- **What the task requires**
Set every entry down again, unchanged, picture-free.
═══ Data extract ═══
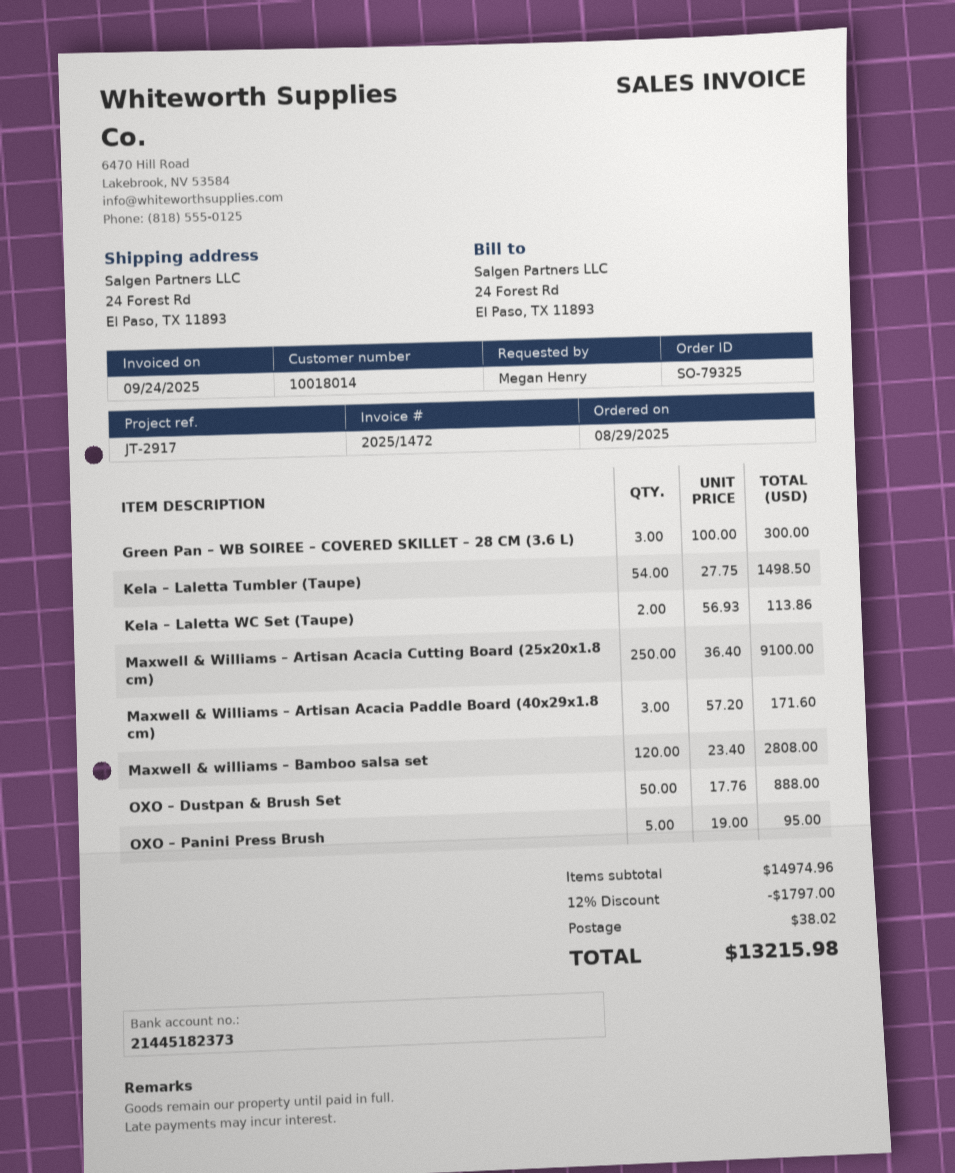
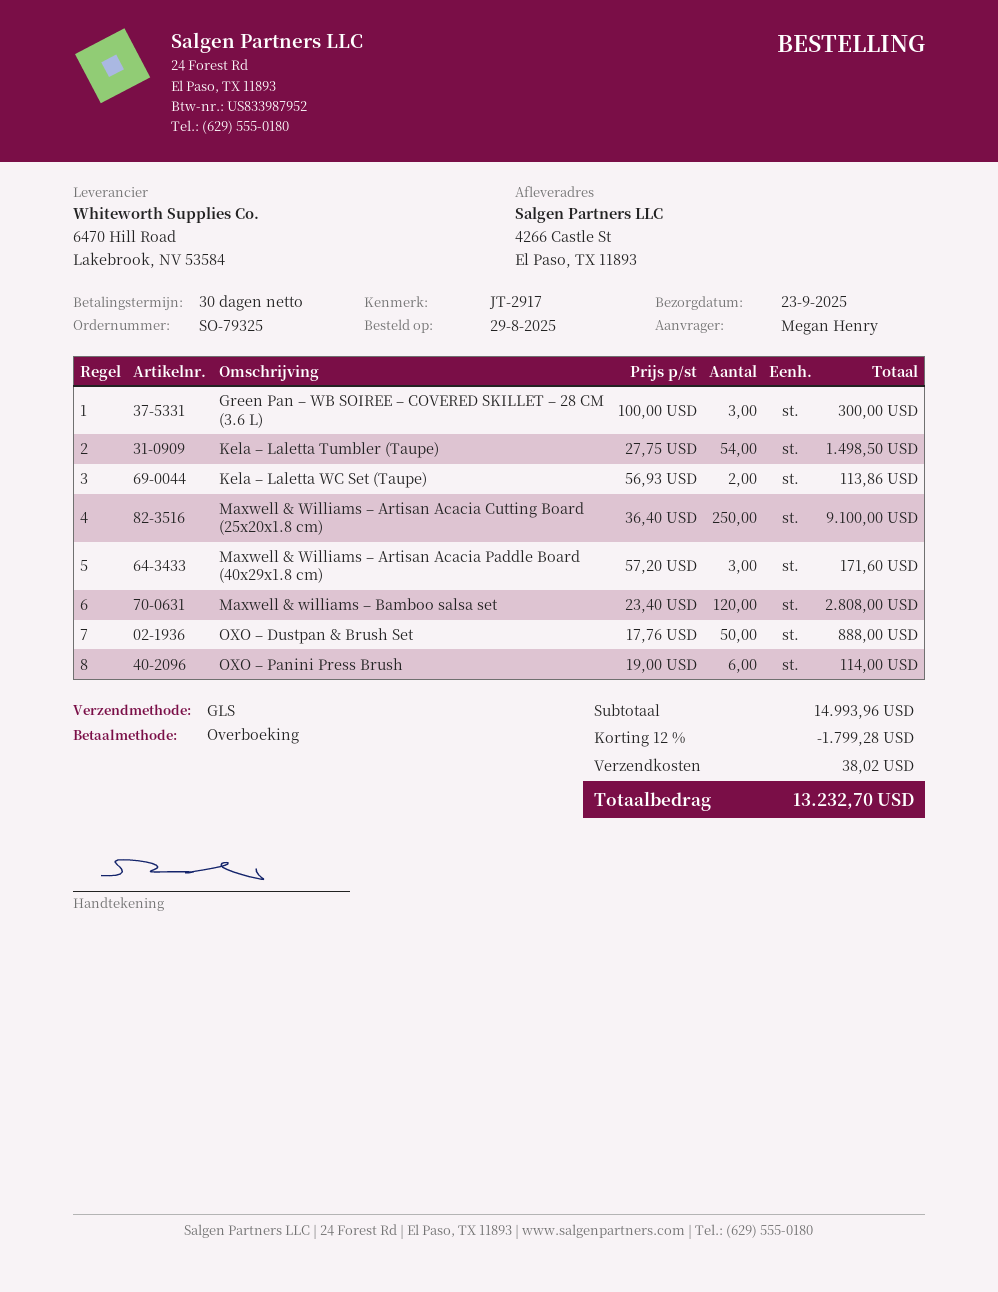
ship to: 24 Forest Rd, El Paso, TX 11893 -> 4266 Castle St, El Paso, TX 11893
OXO – Panini Press Brush: 5 x 19.00 = 95.00 -> 6 x 19.00 = 114.00
subtotal: 14974.96 -> 14993.96
discount: 12% = 1797.00 -> 12% = 1799.28
total: 13215.98 -> 13232.70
═══
- **Exercise answer**
ship to: 24 Forest Rd, El Paso, TX 11893 -> 4266 Castle St, El Paso, TX 11893
OXO – Panini Press Brush: 5 x 19.00 = 95.00 -> 6 x 19.00 = 114.00
subtotal: 14974.96 -> 14993.96
discount: 12% = 1797.00 -> 12% = 1799.28
total: 13215.98 -> 13232.70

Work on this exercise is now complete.